Moving along our organizational resilience journey, we focus on disaster recovery (DR), the perfect follow-up to business continuity (BC) The two go hand-in-hand, often referenced as BCDR, and both are key to your cyber resilience planning. If you recall from the previous piece, NIST SP 800-34 calls out a separate disaster recovery plan, as it supports business continuity and continuity of operation plans.

Small aside, the difference between a business continuity plan and a continuity of operations plan is that the latter focuses on restoring essential functions in the short term (think 30 days or less).

Before we jump in, think about it like this: if BC is about backup strategies for people, DR is about backup strategies for all the stuff people rely on. Therefore, you must understand your business drivers if you want to make an effective plan.

Cyber Resilience for Disaster Recovery: How Is it Changing?

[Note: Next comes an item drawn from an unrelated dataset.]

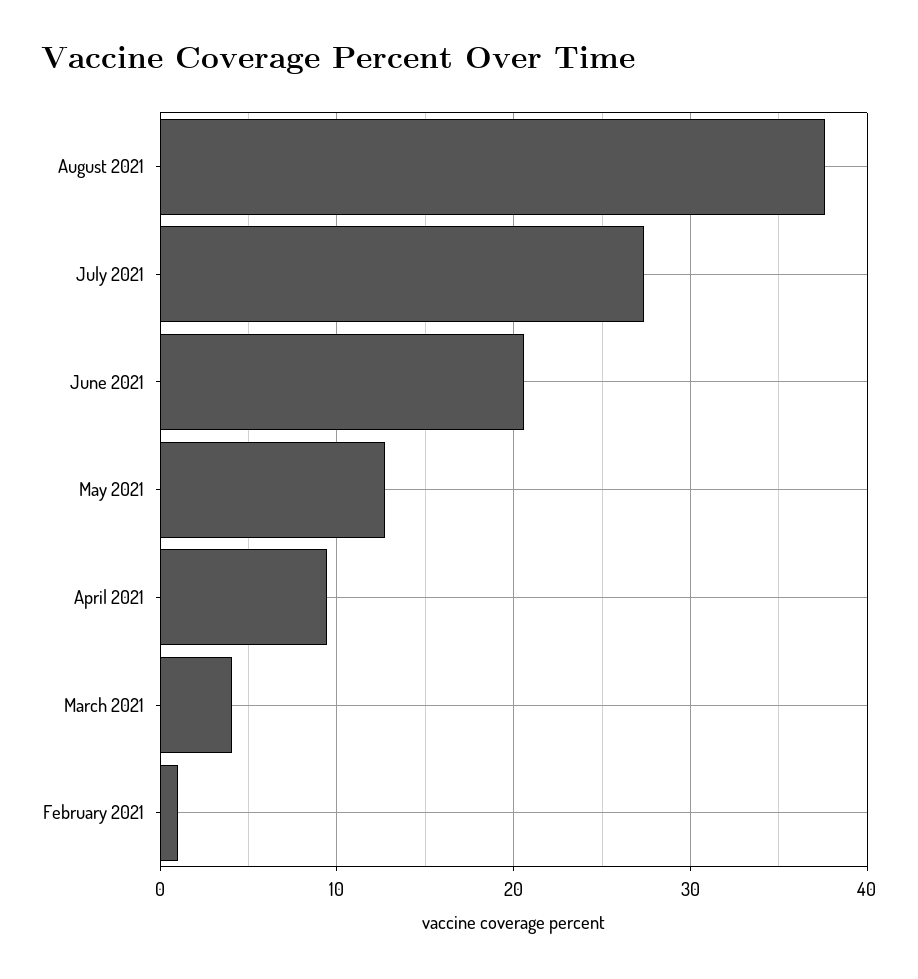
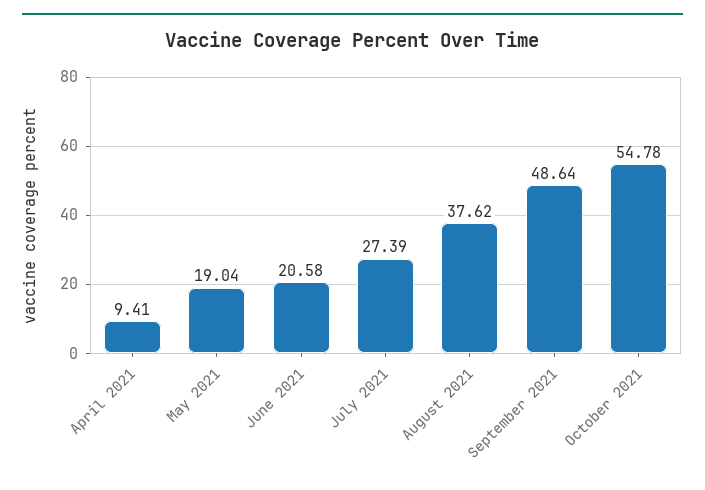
May 2021: 13 -> 19.04
March 2021: 4 -> none
February 2021: 1 -> none
September 2021: none -> 48.64
October 2021: none -> 54.78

This is a very good time to discuss disaster recovery (DR), as it goes through a change of sorts. Therefore, let’s start with some classic definitions of DR plans (bold my emphasis):

  • NIST SP 800-34: A written plan for restoring one or more information systems at an alternate facility in response to a major hardware or software failure or destruction of facilities.
  • NIST SP 800-82: A written plan for processing critical applications in the event of a major hardware or software failure or destruction of facilities.
  • DRI International (Disaster recovery, not disaster recovery plan): The technical aspect of business continuity. The collection of resources and tasks to restore IT services (including components such as infrastructure, telecommunications, systems, applications and data) at an alternate site following a disruption of IT services. Disaster recovery includes the resumption and restoration of those tasks at a more permanent site.

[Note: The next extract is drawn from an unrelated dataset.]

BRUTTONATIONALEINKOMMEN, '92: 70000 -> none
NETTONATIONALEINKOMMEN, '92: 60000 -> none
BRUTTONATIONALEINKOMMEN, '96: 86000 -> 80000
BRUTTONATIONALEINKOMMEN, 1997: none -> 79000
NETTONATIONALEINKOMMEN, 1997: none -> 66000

Side note: DRI International defines ‘disaster recovery plan’ the same as NIST 800-34, but you will see shortly why I picked the broader meaning.

What jumps out at you? Keep those bolded words in mind for later in the piece.

More on cyber resilience

Is High Availability Always Good for Cyber Resilience?

In a word: yes. But there are risks that come with high availability, mostly related to ransomware. Therefore, don’t fall into the trap of thinking it is a true disaster recovery strategy by itself. NotPetya proved how fast systems can be wiped away, where IT workers were “frantically notifying everyone they could” to shut down systems to stop the spread. Remember, efficiency can favor the attacker also. That’s why efficiency (ease) and security (redundancy) should never be used side-by-side when trying to harden systems.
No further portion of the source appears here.